While the rate of other traffic fatalities are dropping, pedestrian deaths are climbing due in part to concentration of people living on busy multi-lane roads, and lack of flashing lights, pedestrian "islands" and crosswalks for them to safely pass. The advocacy group PEDS says most of the deaths occur in older Atlanta's inner-ring suburbs. Since 2008, the number of pedestrian deaths rose an astonishing 20%. Some of the busiest roads in Atlanta are the most fatal for walkers: Buford Highway, South Cobb Drive, and Old National Highway. Interstates also take their share of victims.
12% of Georgia's pedestrian deaths occurred on area interstates like I-285 and I-85, frequently to drivers of disabled vehicles (and those drivers who've stopped to help) who are hit while getting out of their car or while standing on the side of the interstate.

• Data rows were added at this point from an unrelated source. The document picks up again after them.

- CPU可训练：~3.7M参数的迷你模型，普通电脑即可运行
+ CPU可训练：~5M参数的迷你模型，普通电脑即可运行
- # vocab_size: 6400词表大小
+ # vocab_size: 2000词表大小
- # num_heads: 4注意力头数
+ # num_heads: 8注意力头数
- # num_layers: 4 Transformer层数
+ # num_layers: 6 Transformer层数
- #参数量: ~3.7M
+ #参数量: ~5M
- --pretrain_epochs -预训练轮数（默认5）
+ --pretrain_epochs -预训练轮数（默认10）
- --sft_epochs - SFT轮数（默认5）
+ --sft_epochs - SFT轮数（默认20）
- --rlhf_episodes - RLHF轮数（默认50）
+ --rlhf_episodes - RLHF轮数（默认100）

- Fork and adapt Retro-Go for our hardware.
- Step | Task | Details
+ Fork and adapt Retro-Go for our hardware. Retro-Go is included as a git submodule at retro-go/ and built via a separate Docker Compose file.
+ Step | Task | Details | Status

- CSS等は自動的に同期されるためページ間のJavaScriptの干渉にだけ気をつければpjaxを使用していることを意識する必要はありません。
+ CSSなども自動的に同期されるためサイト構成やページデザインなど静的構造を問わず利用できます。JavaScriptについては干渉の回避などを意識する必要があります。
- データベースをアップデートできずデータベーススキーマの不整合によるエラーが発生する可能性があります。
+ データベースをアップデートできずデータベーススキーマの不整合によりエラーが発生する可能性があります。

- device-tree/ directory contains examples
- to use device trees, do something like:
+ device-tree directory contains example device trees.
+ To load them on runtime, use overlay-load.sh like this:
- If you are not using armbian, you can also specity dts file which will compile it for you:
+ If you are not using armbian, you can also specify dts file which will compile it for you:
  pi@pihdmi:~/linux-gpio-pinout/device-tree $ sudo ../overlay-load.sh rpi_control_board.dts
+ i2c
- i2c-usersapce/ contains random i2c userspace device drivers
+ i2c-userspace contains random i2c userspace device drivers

State officials are constantly looking for hot spots to address but improvements and additions to roads are slow and costly. Some citizens don't want extra medians which prevent drivers from making left turns into businesses and some medians require community approval.
PEDS offers some winter pedestrian safety tips in their blog as well as reminders to be extra cautious this time of year due to increased foot traffic as well as more hours of darkness. It's a cooperation between drivers and pedestrians, common sense as well as ongoing safety improvements that can halt this rising pedestrian death rate in 2014.